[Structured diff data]
----
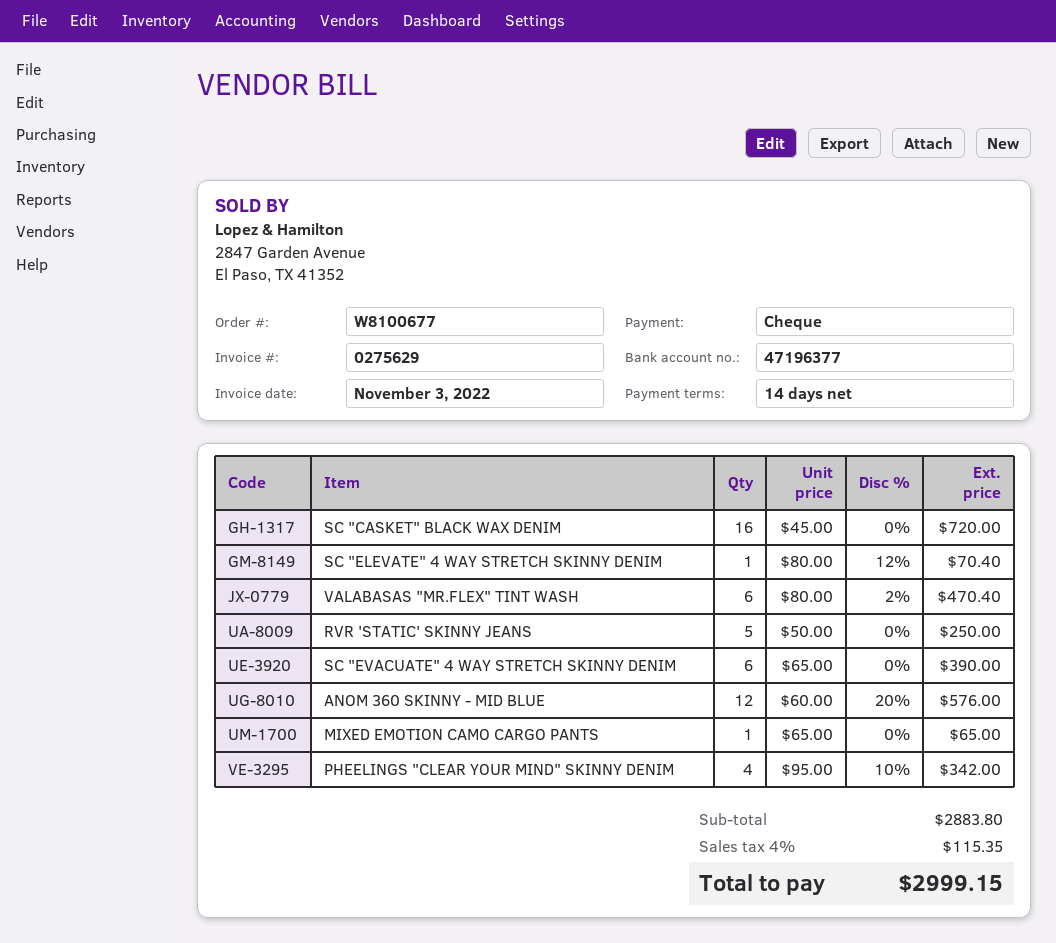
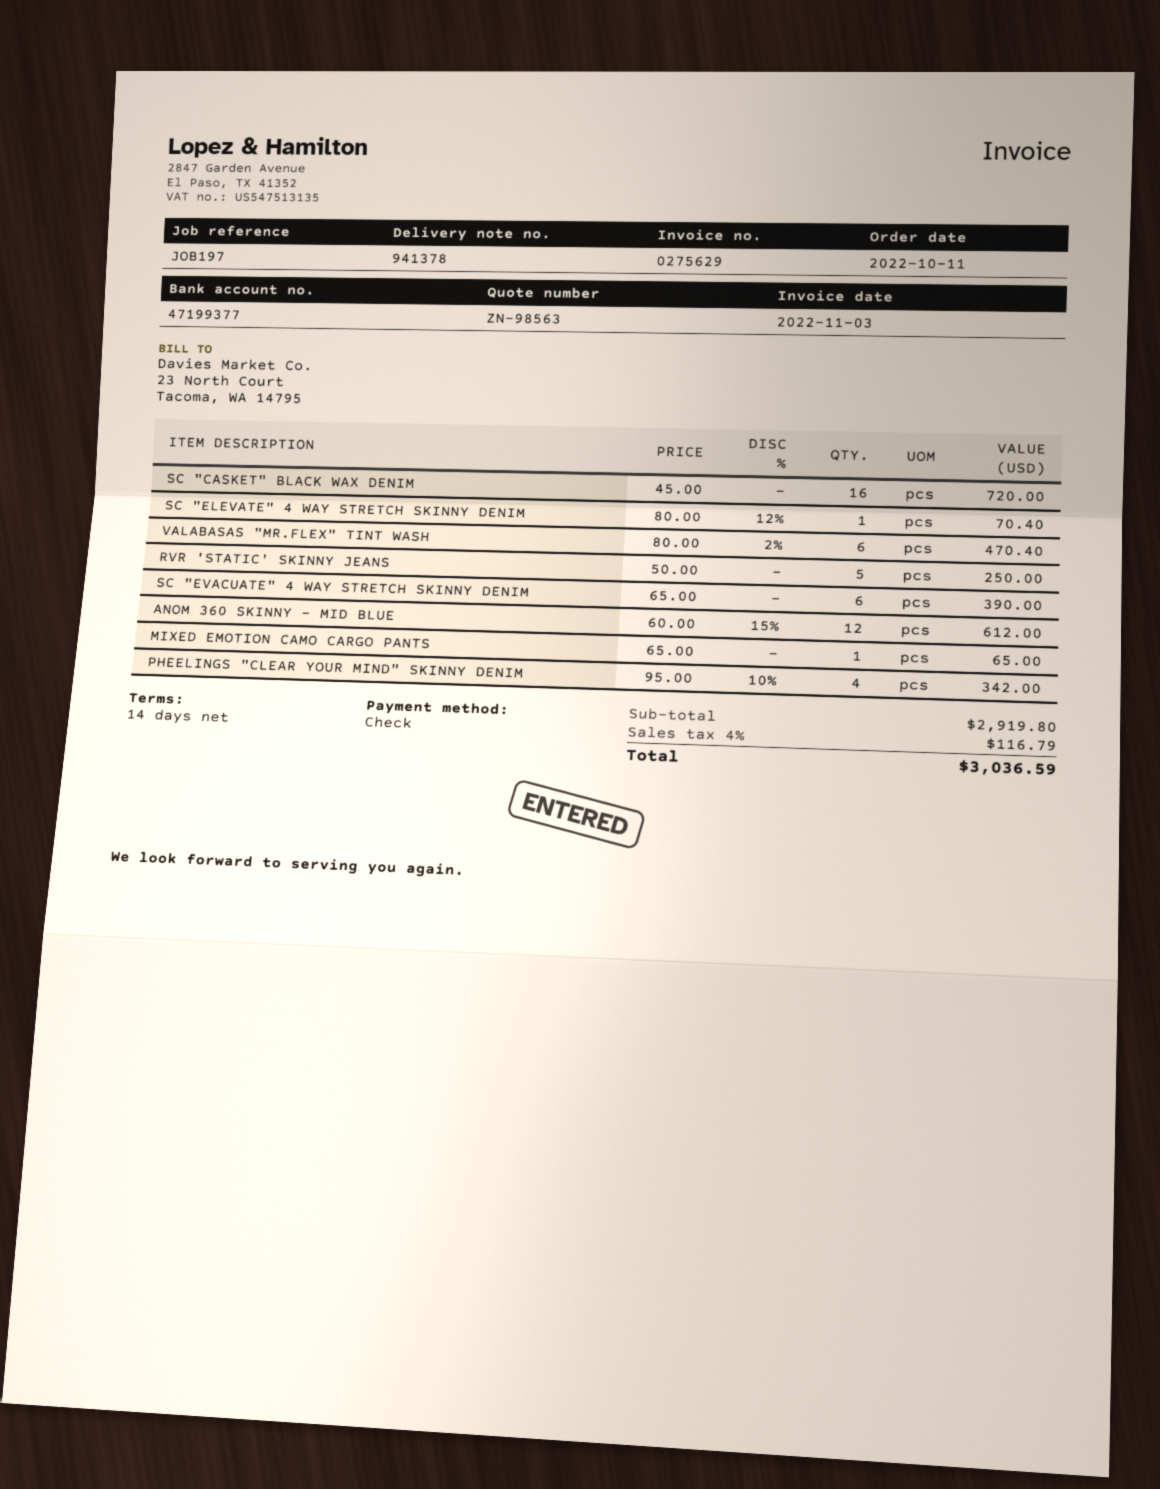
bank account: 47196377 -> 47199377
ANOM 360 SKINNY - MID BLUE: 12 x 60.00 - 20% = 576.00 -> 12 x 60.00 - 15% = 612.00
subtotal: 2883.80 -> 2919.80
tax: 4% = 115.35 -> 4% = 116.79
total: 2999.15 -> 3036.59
----
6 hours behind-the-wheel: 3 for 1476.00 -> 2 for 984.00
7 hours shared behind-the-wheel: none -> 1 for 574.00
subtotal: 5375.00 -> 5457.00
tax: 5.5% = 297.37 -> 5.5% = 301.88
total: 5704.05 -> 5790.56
----
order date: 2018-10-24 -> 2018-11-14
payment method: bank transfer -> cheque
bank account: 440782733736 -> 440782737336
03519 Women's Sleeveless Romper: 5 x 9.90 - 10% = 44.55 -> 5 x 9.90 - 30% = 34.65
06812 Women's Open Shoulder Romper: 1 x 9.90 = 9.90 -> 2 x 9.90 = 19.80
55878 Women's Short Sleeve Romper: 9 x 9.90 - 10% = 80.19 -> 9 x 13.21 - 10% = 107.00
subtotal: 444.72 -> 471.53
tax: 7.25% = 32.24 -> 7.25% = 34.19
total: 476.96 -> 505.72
----
WORK REQUEST:
Count how many lines in the entries above hold the word "account". Give that number by itself.

RESPONSE:
2